Je me trouvais dans une grande caverne que je reconnus aux parois et au plafond comme celle dont j'avais eu un aperçu avant de m'évanouir. La salle était éclairée par la faible lumière de champignons luminescents qui donnaient aux murs une coloration d'un vert maladif. La lueur que j'avais devinée d'en haut venait d'une ouverture dans la paroi à quelques mètres de moi, sa source était apparemment un feu de camp, la lumière débouchant dans la salle où j'étais s'agitant follement en créant des ombres tordues.

Étudiant la composition de la salle d'une trentaine de mètres de diamètre, je vis que la végétation se mêlait à la pierre et semblait prendre le dessus, dans des quantités qui me semblaient anormales au vu de l'absence de lumière du jour. Un petit lac remplissait le côté opposé de l'endroit où j'étais allongé et en me redressant, sa couleur noire me fit comprendre qu'il était très profond car l'eau semblait très propre et nette mais on ne voyait pas le fond. Une rampe avait été grossièrement aménagée et permettait de remonter jusqu'au passage devant lequel j'avais perdu connaissance.

Des bestioles, insectes et reptiles, s'affairaient au sol et sur les murs, ainsi que dans l'eau, si j'en croyais sa surface ridée. Aucune n'avait de comportement agressif, mais leur nombre et leur taille augmentaient mon malaise.

L'odeur de putréfaction était très forte et me retournait l'estomac.

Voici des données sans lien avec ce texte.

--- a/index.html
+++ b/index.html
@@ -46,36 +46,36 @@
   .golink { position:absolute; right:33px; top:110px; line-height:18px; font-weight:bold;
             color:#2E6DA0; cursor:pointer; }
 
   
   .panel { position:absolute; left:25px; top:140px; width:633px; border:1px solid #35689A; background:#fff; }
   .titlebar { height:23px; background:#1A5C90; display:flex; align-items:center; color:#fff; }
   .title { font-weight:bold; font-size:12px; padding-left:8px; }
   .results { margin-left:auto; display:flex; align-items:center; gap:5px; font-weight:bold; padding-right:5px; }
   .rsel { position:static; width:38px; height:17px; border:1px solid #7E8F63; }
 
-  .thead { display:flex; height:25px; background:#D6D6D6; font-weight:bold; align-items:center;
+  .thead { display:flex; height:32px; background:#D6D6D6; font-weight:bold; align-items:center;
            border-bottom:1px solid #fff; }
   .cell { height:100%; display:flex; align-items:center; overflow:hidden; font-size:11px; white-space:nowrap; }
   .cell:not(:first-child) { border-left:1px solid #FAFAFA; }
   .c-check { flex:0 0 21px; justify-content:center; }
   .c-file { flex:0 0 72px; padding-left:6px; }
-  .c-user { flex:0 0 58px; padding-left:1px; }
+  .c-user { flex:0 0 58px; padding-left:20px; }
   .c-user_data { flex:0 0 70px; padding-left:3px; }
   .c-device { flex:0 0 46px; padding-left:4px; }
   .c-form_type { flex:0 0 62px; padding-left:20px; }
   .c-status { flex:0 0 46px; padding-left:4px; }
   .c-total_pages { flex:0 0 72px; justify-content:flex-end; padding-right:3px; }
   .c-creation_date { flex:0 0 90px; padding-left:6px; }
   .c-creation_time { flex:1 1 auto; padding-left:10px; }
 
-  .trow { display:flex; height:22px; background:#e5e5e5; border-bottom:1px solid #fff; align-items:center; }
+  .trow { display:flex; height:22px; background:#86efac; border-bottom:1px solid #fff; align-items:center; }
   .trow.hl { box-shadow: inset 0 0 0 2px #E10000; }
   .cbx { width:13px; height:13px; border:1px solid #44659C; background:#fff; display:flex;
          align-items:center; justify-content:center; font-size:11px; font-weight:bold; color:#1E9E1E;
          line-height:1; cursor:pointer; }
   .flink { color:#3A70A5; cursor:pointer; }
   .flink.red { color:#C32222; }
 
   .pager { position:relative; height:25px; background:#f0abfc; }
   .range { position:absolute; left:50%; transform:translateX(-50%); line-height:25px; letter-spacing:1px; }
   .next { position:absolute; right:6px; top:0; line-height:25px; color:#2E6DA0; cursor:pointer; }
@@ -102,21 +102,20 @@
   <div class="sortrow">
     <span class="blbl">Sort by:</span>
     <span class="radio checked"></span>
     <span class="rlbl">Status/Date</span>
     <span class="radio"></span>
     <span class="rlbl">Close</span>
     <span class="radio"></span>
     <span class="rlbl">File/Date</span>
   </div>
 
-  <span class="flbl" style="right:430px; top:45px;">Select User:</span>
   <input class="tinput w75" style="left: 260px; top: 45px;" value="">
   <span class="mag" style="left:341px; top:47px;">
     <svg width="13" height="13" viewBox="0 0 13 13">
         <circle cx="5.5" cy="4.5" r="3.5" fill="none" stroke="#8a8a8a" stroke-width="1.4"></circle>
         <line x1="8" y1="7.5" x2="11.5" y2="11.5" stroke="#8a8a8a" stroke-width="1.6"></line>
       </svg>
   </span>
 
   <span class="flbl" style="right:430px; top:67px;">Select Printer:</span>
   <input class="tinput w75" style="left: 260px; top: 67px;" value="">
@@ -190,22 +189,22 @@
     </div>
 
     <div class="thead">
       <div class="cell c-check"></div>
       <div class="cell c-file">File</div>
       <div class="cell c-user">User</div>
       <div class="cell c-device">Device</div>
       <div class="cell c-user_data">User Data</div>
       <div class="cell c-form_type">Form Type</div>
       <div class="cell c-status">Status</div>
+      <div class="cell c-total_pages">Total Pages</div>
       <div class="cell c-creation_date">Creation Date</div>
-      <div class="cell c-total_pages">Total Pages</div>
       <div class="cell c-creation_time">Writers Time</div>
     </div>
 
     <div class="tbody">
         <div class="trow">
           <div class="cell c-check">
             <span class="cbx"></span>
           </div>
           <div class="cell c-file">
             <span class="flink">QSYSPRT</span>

J'avais l'impression d'avoir été anesthésié et je me sentais faible, en particulier au niveau de mon omoplate gauche. Les liens qui me maintenaient étaient assez lâches et je parvins à les desserrer en gigotant.

Alourdi, je tentai de me relever mais échouai plusieurs fois. Des bruits inquiétants venaient de la salle d'à côté, des râles et marmonnements qui semblaient humains. À demi emmêlé et pas encore réveillé, je me traînai jusqu'à l'embrasure de la salle suivante.

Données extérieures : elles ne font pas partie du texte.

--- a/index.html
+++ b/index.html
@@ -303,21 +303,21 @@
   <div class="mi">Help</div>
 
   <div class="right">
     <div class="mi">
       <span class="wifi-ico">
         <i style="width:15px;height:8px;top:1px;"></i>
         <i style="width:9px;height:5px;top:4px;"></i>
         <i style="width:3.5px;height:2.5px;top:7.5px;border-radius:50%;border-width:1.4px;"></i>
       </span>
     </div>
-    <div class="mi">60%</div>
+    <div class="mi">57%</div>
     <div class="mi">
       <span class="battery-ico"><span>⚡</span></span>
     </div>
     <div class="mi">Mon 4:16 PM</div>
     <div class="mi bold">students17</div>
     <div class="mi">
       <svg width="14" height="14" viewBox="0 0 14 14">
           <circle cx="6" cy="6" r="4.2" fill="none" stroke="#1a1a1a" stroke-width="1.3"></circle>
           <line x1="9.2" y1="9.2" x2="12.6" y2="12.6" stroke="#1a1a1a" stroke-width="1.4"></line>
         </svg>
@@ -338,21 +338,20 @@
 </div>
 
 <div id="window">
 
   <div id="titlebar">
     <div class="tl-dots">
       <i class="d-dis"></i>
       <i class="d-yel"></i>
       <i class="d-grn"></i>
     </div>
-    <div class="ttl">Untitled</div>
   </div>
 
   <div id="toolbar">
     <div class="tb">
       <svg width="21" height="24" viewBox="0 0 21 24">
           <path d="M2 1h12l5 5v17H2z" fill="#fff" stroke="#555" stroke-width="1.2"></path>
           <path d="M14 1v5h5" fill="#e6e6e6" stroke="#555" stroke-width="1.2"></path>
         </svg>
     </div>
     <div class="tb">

Ce que j'y vis me terrifie toujours et je peine encore à trouver les mots pour décrire l'horreur qui se présenta à mes yeux.

Un feu tremblotant éclairait le théâtre macabre qui me marqua à vie. Les murs et le sol de cette salle étaient une mosaïque de végétaux, champignons, reptiles et insectes en quantité plus nombreuse que dans la salle où je m'étais réveillé. Mais il y avait un élément supplémentaire : des humains.

Où plutôt ce qu'il en restait...

Cinq corps d'hommes et de femmes étaient en état de décomposition plus ou moins avancée.

Ils étaient nus, mais leur peau était recouverte de mousse, de lianes et de bêtes. C'était comme s'ils avaient fusionné avec la faune et la flore.

Des lambeaux de chair ayant été retirés, des vers, larves et autres insectes s'infiltraient dans leur corps, s'y installaient, se nourrissaient et y pondaient leurs œufs.

Ils étaient attachés par les poignets au-dessus de leur têtes et pendaient vers l'avant, comme s'ils étaient morts. Mais ce n'était pas le cas, leur poitrine se soulevait, ils respiraient encore, par quelque abominable miracle biologique.

L'horreur monta d'un cran quand je reconnus Mary dans le corps le moins abîmé.

Elle saignait encore et les bêtes qui la recouvraient aspiraient son sang et sa force vitale. Elles entraient par toutes les ouvertures possibles, en ouvrant de nouvelles quand les orifices étaient remplis. Elle avait les paupières ouvertes mais ses yeux étaient voilés, vides et sans expression.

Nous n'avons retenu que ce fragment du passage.